What you have to do | Sort through the listing below and keep each line with the word "position". Copy those.

___ Data provided ___

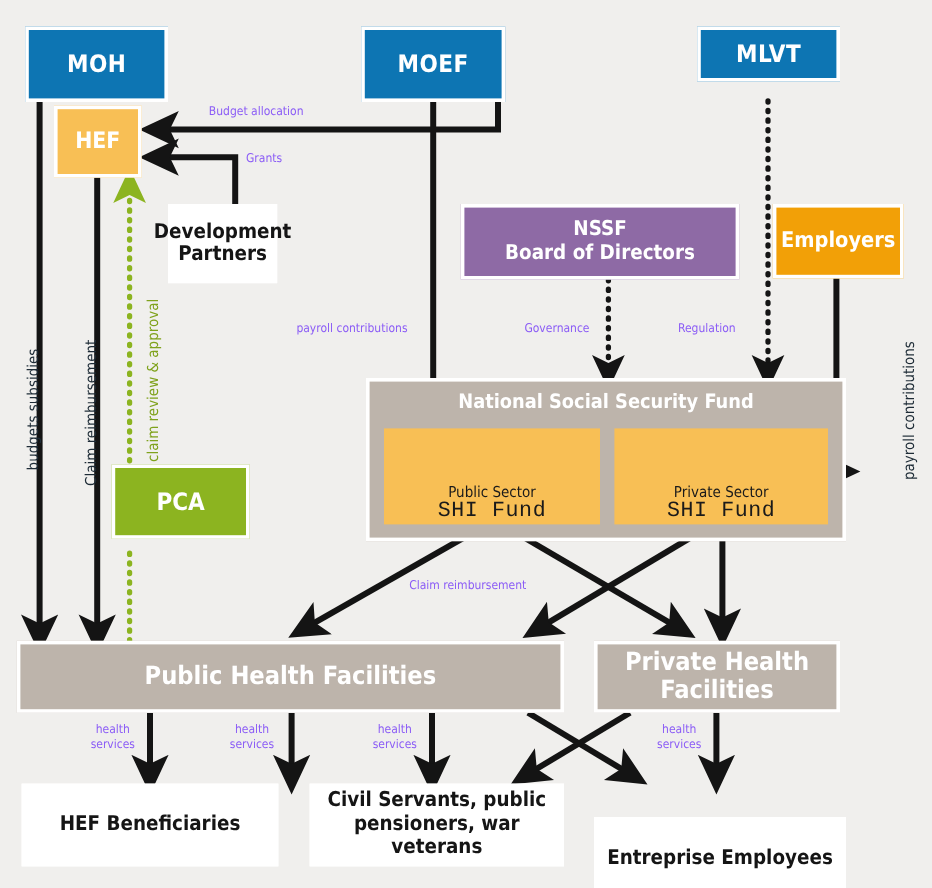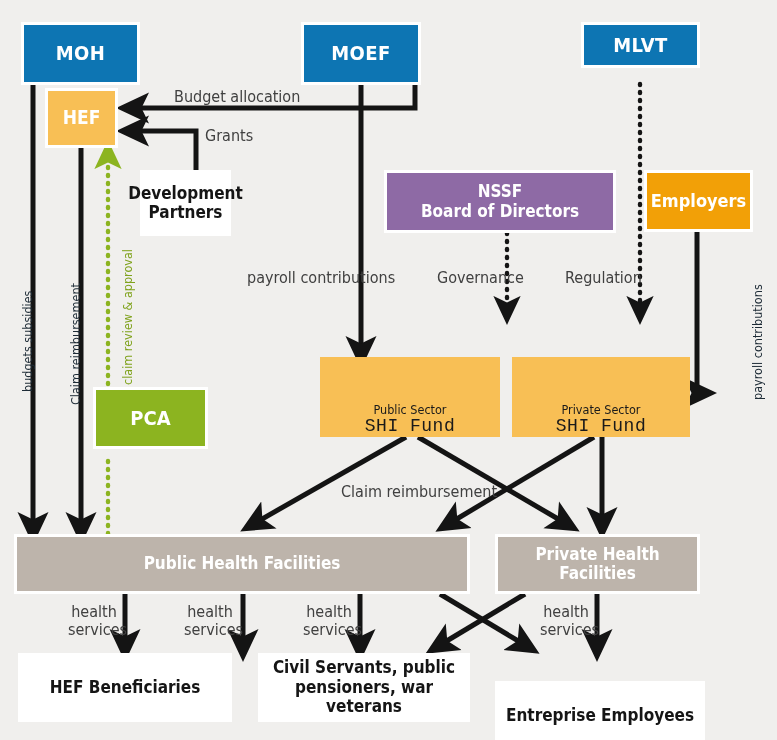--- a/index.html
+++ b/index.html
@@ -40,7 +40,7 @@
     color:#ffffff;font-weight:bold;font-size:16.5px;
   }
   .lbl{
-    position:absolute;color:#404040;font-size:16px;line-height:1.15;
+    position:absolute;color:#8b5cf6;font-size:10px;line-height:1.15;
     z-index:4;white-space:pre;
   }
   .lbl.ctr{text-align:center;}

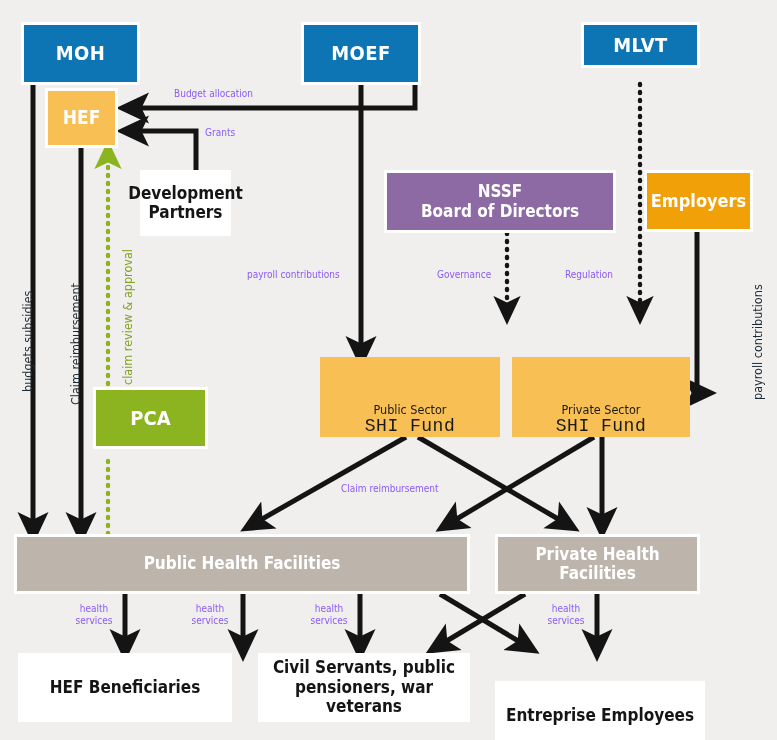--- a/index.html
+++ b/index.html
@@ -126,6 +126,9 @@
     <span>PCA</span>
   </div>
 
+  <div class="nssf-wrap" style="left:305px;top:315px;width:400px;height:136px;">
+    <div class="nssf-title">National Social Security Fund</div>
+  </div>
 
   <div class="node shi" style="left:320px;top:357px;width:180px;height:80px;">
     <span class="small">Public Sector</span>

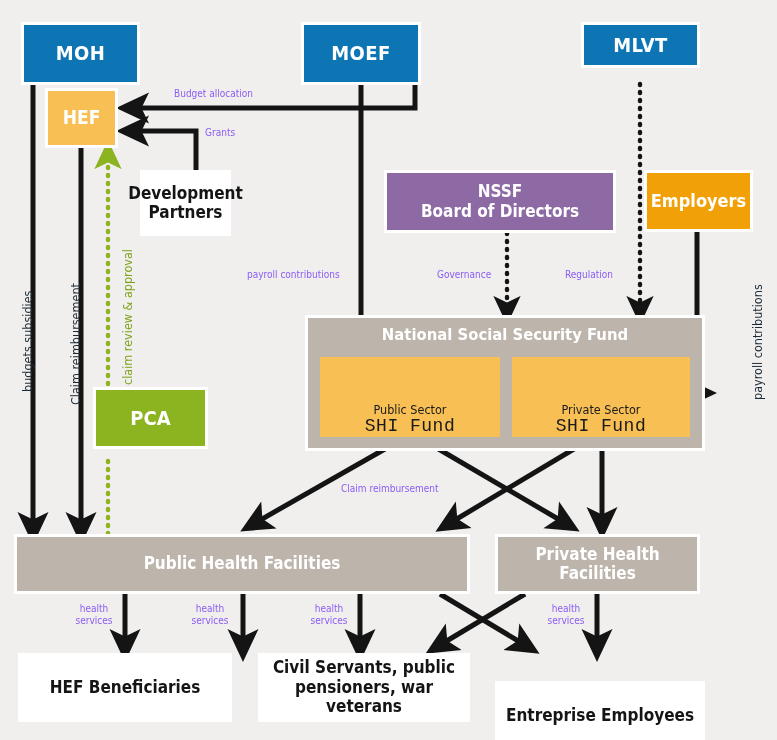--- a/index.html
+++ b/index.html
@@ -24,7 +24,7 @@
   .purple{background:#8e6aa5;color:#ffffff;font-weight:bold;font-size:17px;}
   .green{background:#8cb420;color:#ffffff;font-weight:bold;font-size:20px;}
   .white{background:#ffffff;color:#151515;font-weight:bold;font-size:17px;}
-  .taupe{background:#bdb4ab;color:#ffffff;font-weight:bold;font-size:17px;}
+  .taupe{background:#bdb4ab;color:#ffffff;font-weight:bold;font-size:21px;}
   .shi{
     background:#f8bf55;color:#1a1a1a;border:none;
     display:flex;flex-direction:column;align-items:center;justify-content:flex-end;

___
___ Data provided ___

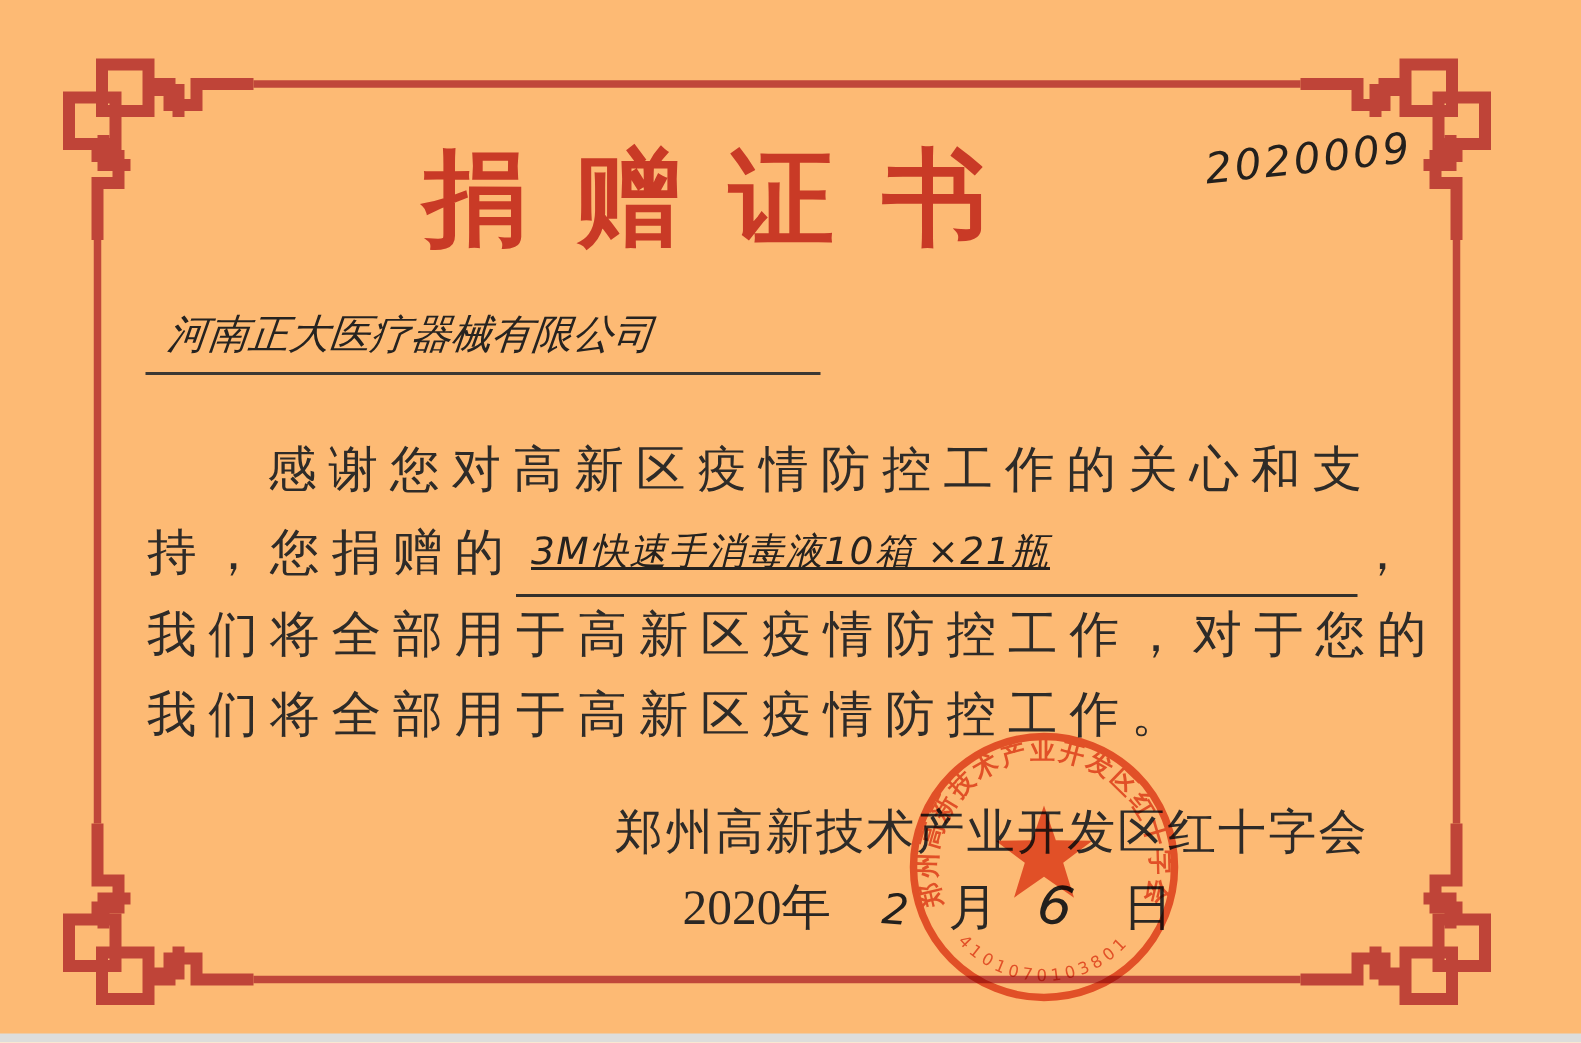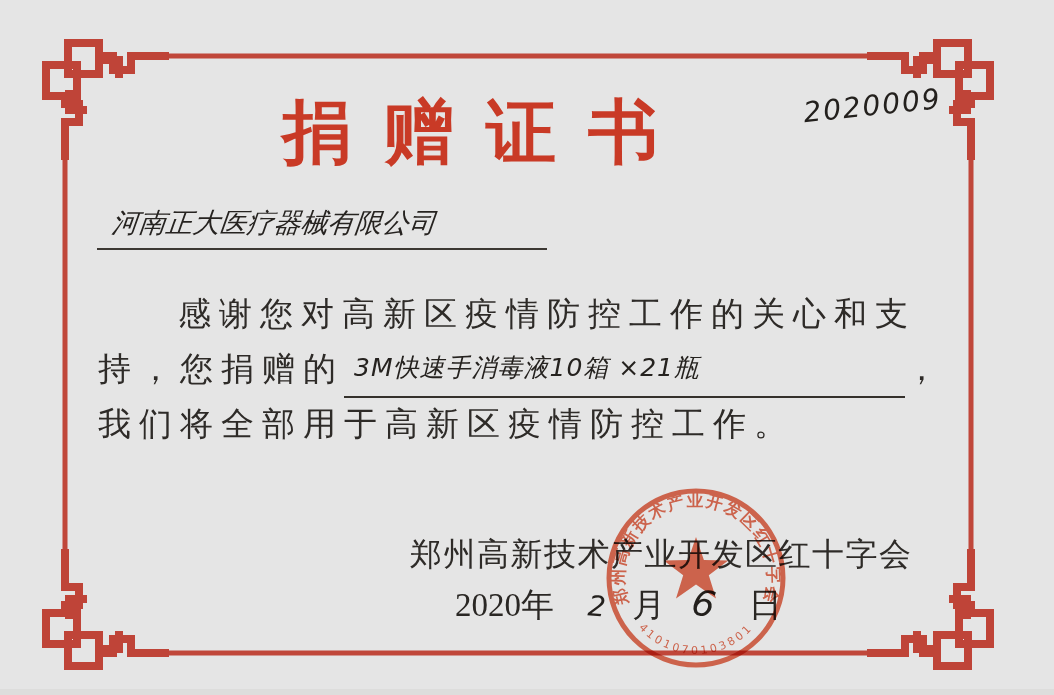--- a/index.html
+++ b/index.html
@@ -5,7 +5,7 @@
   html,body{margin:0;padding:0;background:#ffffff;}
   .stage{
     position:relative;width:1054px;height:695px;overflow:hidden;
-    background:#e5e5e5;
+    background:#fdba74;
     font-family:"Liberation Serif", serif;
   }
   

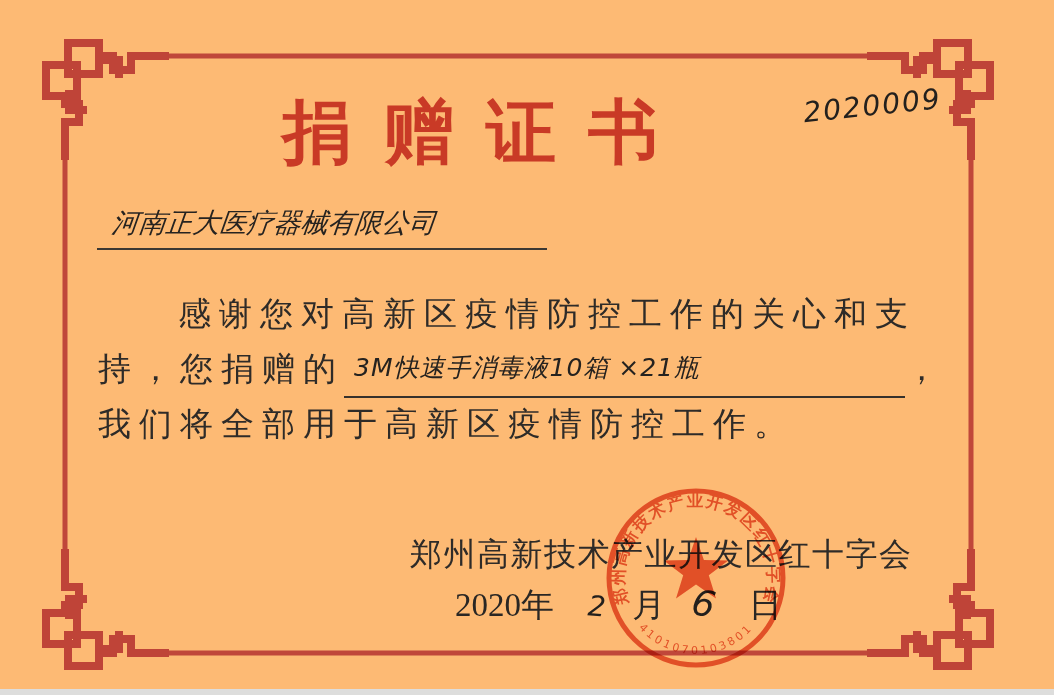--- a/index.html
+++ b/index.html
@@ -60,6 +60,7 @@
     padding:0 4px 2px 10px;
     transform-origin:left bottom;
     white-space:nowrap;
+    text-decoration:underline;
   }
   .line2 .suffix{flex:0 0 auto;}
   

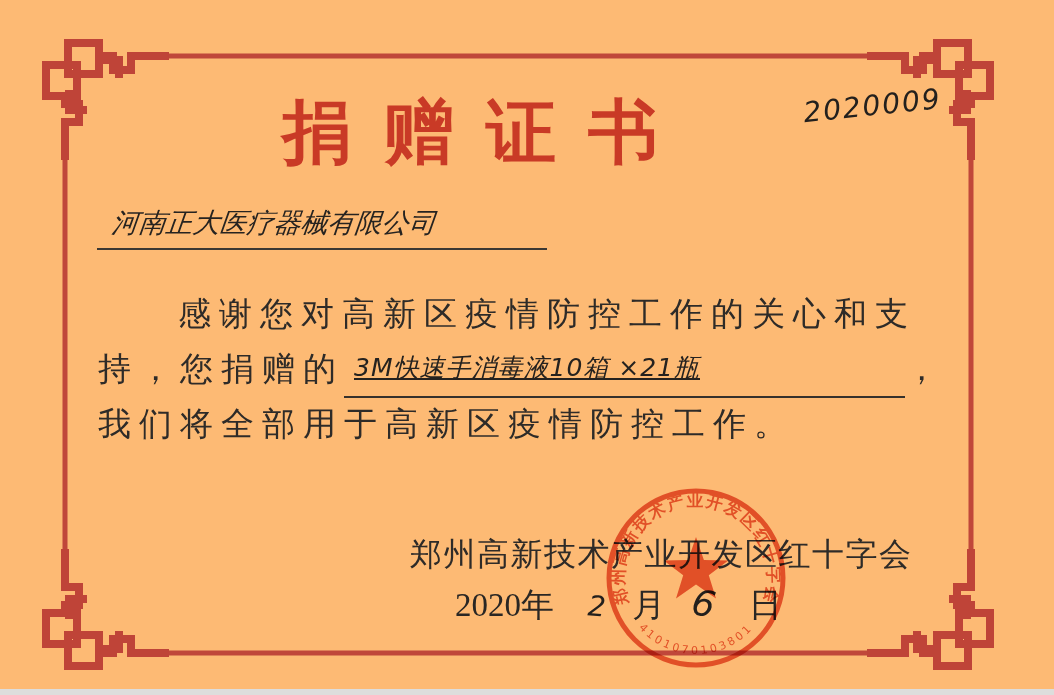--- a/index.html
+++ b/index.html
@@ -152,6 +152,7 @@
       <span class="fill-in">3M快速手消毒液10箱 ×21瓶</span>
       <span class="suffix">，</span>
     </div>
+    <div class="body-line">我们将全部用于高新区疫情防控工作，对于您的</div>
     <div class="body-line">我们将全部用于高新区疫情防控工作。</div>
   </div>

___
___ Data provided ___

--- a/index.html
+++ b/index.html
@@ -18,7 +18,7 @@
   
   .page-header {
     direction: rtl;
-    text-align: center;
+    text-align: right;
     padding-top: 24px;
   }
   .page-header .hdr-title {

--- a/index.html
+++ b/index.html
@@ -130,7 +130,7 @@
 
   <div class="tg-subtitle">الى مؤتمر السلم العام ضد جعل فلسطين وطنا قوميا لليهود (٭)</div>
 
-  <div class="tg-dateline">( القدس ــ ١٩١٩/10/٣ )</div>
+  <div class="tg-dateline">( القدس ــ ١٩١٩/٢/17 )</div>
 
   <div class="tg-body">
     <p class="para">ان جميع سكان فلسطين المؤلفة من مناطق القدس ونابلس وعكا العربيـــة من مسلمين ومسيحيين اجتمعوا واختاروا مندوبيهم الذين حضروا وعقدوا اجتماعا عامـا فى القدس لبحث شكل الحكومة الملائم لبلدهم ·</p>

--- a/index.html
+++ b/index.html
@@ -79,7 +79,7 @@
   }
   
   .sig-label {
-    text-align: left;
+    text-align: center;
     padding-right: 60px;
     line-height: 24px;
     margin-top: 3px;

___

Problem solution |
-    position:absolute;color:#404040;font-size:16px;line-height:1.15;
+    position:absolute;color:#8b5cf6;font-size:10px;line-height:1.15;
     position:relative;width:1054px;height:695px;overflow:hidden;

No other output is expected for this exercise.